Suppose you have a black box. It has two openings, one labeled "Questions" the other labeled "Answers."

No matter what you put into the "Questions" slot, something will come out of of the "Answers" slot. Whatever the "Answers" output is, it is a complete answer to the "Questions" input question.

This is true even if the "Questions" input is not a question. To be clear, anything can be put into the "Questions" slot and will produce a complete answer from the "Answers" slot.

This means that even output from the "Answers" slot could be input into the "Questions" slot, and thereby produce it's own answer.

Again the truth of these answers will always be as reliable as the truth of the answer to the question "If I have one apple and someone else gives me an apple, how many apples will I have?" is "Two apples."

This is even true of questions that are unanswerable, like the halting problem or something of that nature. The black box will never the less produce an answer. The black box is not a computer and is not limited by the limits of computation.

Now, imagine that you do not have access to the "Answers" slot. The answers are being produced to whatever question you are feeding into it, but you cannot see them or know what they are.

That would be frustrating, but you would know for certain that there was an answer, even if you could not see it.

Suppose now, that for some questions, you can figure out the answer yourself. Without observing what the output of the black box is, you can still know what the box will output anyway. This empirical or grammatical fact. Things that can be known through observation or reason.

We have access to these facts, although the black box will not confirm them.

There are other questions that we cannot figure out the answers on our own. Any number of answers could be correct, all of them could be, or none of them could be. We just can't tell because we can't see what the output is.

These are metaphysical questions, or rather, these are the anxieties that we attempt to address with metaphysical questions. Here I mean questions like: "Why is there something rather than nothing?" "What is the mind?" "What is the essence of the good?" "Why is the world as it is and not some other way?" "Is the world determined entirely materially or are there also volitional causes?" "What is a volitional cause?"

The only way to answer these questions would be to understand the workings of the black box.

But to understand the workings of the black box we would need to either a.) open the box and observe its mechanism or b.) reverse engineer its mechanism by seeing how it gets an output from a given input.

We can do neither of those things.

This is a model of the god-machine.

From this model we can learn various things about the god-machine

1.) It is impossible to ask meaningful questions about the output of the god-machine because any answer will be arbitrary and without any grounds for belief beyond the temperament of the believer.

2.) The god-machine cannot not exist because it is defined as the point beyond which inquiry cannot proceed. That point exists necessarily because there are questions of metaphysics that can neither be observed or reasoned about, which are the only species of questions that can be answered without appeal to the output of the black box.
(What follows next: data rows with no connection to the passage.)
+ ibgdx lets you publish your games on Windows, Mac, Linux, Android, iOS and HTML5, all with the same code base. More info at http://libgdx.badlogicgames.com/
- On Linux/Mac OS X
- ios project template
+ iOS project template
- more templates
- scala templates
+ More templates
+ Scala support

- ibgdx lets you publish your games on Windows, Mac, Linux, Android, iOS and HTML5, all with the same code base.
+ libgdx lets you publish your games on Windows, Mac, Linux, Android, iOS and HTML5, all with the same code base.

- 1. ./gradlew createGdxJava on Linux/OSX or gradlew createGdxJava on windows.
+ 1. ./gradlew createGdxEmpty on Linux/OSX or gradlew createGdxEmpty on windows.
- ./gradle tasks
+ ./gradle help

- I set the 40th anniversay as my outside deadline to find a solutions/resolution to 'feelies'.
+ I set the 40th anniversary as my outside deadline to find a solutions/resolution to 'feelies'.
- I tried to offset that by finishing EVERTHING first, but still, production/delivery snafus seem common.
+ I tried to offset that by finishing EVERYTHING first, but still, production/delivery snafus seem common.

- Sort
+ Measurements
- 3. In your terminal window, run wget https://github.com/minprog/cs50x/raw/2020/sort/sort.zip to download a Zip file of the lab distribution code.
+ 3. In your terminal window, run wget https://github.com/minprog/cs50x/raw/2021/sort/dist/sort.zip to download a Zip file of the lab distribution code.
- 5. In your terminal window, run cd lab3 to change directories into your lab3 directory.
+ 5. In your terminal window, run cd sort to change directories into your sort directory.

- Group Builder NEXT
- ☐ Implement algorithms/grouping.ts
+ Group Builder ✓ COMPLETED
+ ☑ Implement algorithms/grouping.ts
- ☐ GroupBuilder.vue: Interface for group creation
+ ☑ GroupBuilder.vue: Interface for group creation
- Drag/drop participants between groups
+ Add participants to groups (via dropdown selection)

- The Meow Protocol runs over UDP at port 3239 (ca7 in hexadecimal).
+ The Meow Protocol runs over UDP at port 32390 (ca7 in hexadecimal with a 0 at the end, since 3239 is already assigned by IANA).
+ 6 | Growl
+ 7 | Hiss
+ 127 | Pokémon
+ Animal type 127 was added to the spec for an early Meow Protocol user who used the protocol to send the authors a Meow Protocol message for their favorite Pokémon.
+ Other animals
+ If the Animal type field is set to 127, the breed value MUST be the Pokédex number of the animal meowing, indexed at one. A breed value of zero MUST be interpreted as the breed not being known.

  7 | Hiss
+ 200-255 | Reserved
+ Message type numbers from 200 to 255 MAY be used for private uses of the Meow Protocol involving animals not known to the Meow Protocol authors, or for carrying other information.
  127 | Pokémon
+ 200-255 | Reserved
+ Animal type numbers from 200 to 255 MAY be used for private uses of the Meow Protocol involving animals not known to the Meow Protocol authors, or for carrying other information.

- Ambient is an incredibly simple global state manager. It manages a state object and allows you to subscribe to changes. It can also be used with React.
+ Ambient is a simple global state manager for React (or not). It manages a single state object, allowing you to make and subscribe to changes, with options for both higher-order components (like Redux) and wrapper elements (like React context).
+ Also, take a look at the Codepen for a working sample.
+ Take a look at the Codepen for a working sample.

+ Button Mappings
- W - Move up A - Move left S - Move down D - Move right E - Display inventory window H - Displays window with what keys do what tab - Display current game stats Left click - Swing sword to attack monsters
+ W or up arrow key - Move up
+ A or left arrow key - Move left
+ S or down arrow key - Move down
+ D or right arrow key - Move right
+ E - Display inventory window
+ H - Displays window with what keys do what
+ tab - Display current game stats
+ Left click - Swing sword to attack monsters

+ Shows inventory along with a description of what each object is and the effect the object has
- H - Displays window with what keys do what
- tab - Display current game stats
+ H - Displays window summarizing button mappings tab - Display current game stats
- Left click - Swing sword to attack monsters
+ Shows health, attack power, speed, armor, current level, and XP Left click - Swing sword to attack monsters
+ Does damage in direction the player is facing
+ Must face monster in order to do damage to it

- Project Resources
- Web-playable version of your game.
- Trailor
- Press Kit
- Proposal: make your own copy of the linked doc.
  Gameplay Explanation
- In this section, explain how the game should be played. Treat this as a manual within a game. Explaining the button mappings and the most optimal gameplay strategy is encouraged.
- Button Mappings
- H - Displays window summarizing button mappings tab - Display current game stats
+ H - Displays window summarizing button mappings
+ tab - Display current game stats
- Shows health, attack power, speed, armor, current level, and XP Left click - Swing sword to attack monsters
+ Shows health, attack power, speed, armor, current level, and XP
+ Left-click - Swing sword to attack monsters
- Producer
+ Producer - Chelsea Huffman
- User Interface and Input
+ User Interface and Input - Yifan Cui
The god-machine's enigmatic existence is therefore a necessary truth.

3.) It is impossible to know what the god-machine is because its exterior is entirely opaque. The input god-machine is the limit of inquiry and it's own workings are past that input and cannot be interrogated.

4.) None of these things that we can know about the god-machine are particularly interesting because they are tautologies.

5.) Because the god-machine represents the limit of inquiry, it must therefore be the final answer of any regression of causes or questions because nothing beyond its limit can be interrogate.

6.) The god-machine exists everywhere in the substance of the universe as the final answer to the question of what matter energy space and time are, and also therefore cannot exist anywhere because those things are matter and energy and space and time and are definitely not the god machine as defined above.

7.) Such a thing is a paradox and cannot exist.

8.) Because it must exist, a paradox is true, therefore paradoxes do not preclude existence.

9.) This leads to vicious regression about paradox and logical necessity the resolution of which is beyond the limit of the god-machine.

10.) Therefore it is a sufficient answer to any metaphysical question to simply point to the god-machine and shrug.